And you might not be able to guess where much of the growth is coming from.
That was the message Peter Zaehringer, executive director of the Erie County Economic Development Corp., brought to several dozen people attending ECEDC’s annual meeting in the convention center at Kalahari Resort.
After going over ECEDC’s economic development efforts, including its business retention program and RISE, the new program to incubate fledgling companies, Zaehringer turned his attention to numbers from the Bureau of Labor Statistics.
He noted Erie County’s unemployment rate has gone from 11.5 percent in 2009 to 6.7 percent last month.
While it is true the country as a whole has been recovering from the Great Recession, local growth has outpaced the country’s. Since the recession, Erie County has added 4,600 jobs, a 13 percent growth in employment compared to 3.2 percent growth nationwide.
Perhaps surprisingly for those who think the area only generates tourism-related jobs, manufacturing has led the way in that job growth.

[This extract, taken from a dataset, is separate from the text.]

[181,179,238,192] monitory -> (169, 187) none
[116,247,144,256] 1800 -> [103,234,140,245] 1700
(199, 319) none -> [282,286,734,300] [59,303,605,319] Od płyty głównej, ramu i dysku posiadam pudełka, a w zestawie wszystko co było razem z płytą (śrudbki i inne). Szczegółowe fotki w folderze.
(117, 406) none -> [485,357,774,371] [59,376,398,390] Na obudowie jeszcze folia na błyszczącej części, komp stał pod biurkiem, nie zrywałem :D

Zaehringer said Erie County added 1,200 manufacturing jobs from 2009 to 2014, including from companies such as Johns Manville, International Automotive Components and Sandusky International. Manufacturing employment went up 15.5 percent in Erie County from 2010 to 2012, compared to a national growth rate of 3.7 percent.

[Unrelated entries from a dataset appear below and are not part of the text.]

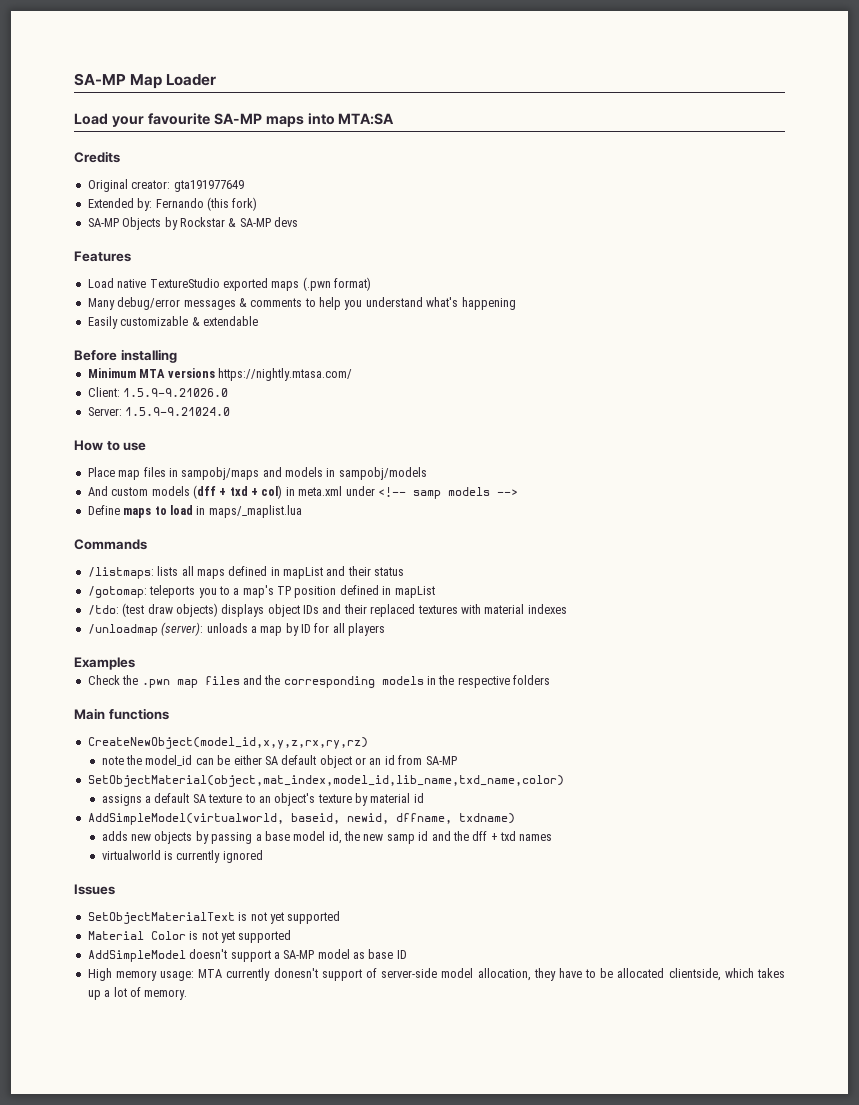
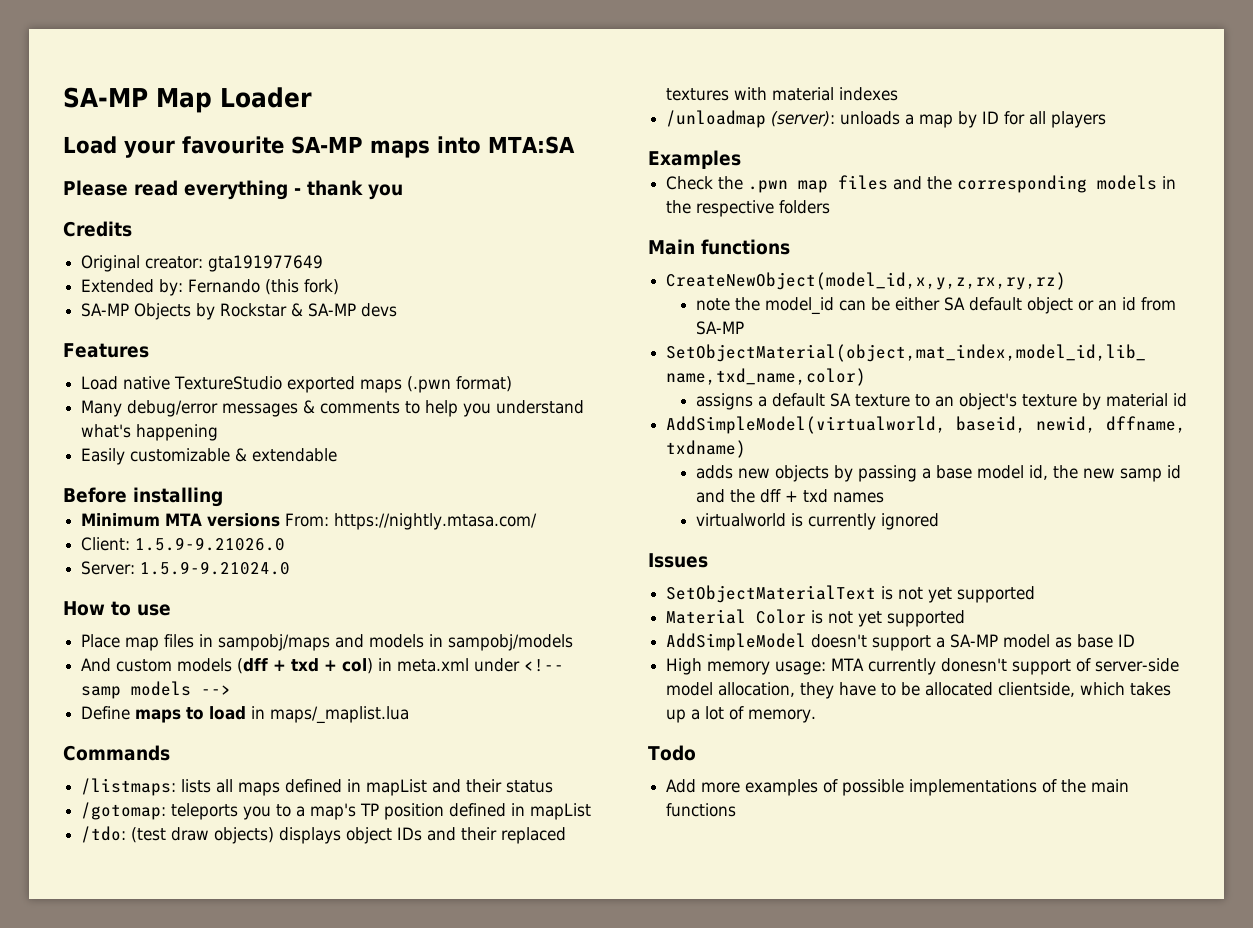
(395, 119) none -> [63,180,403,200] // Please read everything - thank you
(215, 373) none -> [285,513,330,527] From:
(188, 994) none -> [648,745,696,761] [666,779,1130,796] [666,803,737,817] // Todo // Add more examples of possible implementations of the main functions

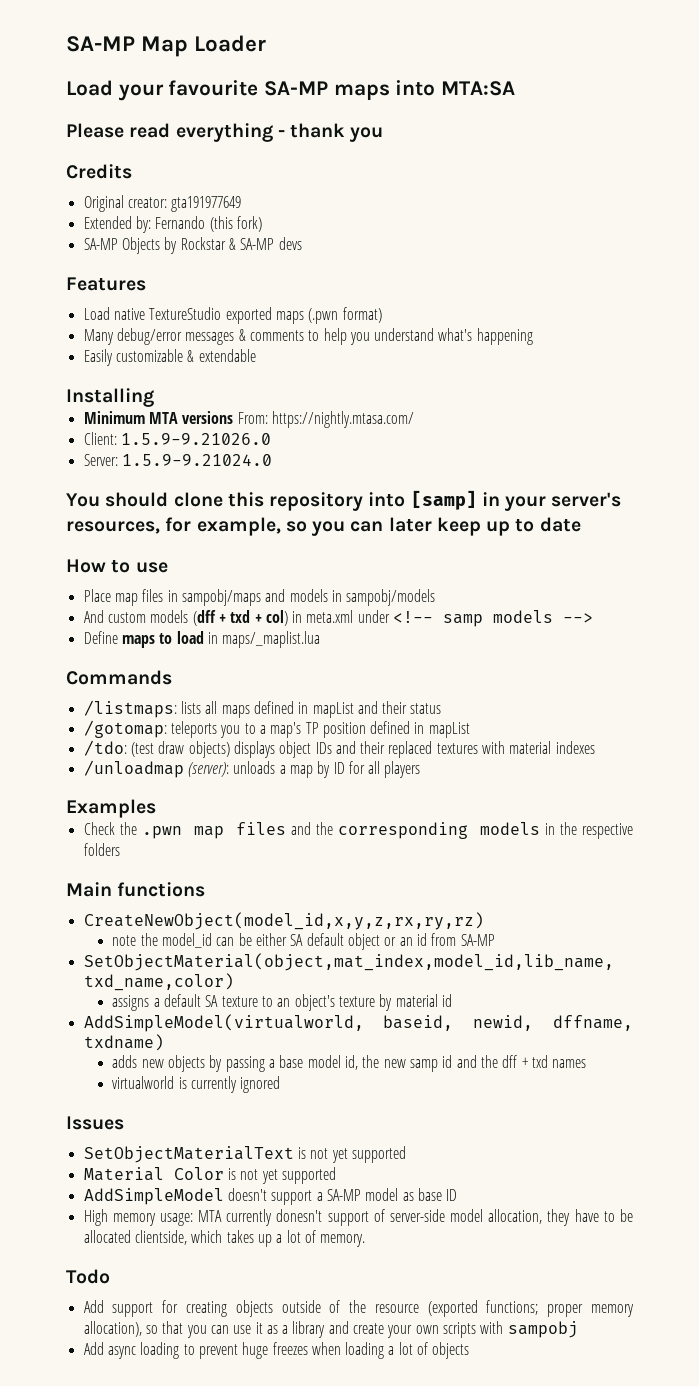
[63,487,223,507] Before installing -> [66,388,154,407] Installing
(291, 568) none -> [66,490,622,511] [66,517,581,536] // You should clone this repository into [samp] in your server's resources, for example, so you can later keep up to date
[701,779,1130,796] [666,803,737,817] more examples of possible implementations of the main functions -> [112,1300,634,1317] [83,1321,578,1338] [83,1342,470,1359] support for creating objects outside of the resource (exported functions; proper memory allocation), so that you can use it as a library and create your own scripts with sampobj // Add async loading to prevent huge freezes when loading a lot of objects

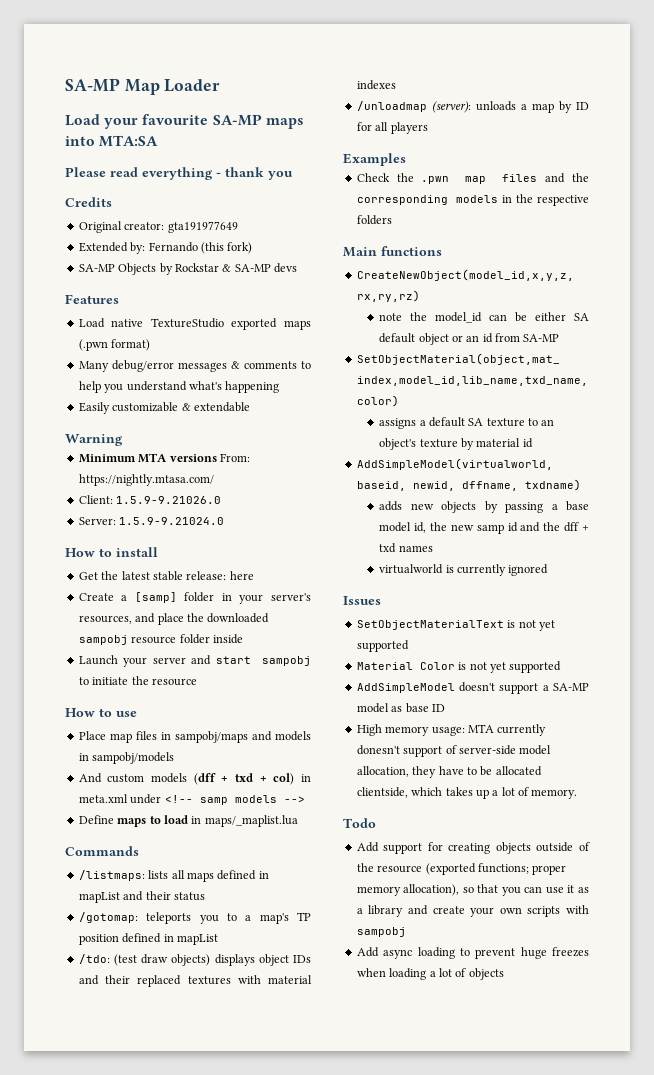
[66,388,154,407] Installing -> [65,434,123,446] Warning
[66,490,622,511] [66,517,581,536] You should clone this repository into [samp] in your server's resources, for example, so you can later keep up to date -> [65,547,158,557] [78,571,254,581] [78,592,311,604] [78,613,270,625] [78,634,243,645] [78,655,311,667] [78,676,197,686] How to install // Get the latest stable release: here // Create a [samp] folder in your server's resources, and place the downloaded sampobj resource folder inside // Launch your server and start sampobj to initiate the resource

During that same time period, leisure and hospitality added 400 jobs while retail added 100 jobs. Local government, however, shed 600 jobs, Zaehringer said.

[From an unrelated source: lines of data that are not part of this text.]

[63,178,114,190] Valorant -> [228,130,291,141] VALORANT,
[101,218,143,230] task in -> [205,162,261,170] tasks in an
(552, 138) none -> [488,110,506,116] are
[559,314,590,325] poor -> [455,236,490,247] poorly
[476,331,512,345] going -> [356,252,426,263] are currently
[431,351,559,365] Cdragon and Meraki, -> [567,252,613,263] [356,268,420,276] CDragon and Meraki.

One of the organizations that helped lead the manufacturing resurgence was honored when Zaehringer handed out ECEDC’s awards.
Sandusky International, a division of MetalTek Int., was named the winner of the 2014 Business Excellence Award.
The company has expanded beyond its traditional service to the paper manufacturing industry into other markets, including offshore oil and gas development, and has gone from 97 to 164 jobs, with plans to add more, Zaehringer said.
News-2-You, a company that produces educational materials for special education students, won the Deal of the Year Award.
The Huron company moved to a new facility with triple the space and has added more than 10 jobs. It now has 35 employees, Zaehringer said.
Andy White, Huron’s city manager, won the Visionary Leadership Award, given for outstanding efforts in economic development.
U.S. Rep. Marcy Kaptur, D-Toledo, gave a keynote speech and said NASA Plum Brook Station is an important economic asset and Erie County has only scratched the surface of the asset’s potential.
She said government officials have worked to make available two waterlines from Lake Erie that deliver 34 million gallons a day. The ability to provide plenty of water to industries that need it and Ohio’s growing production of natural gas should be used to lure new companies to the area, Kaptur said.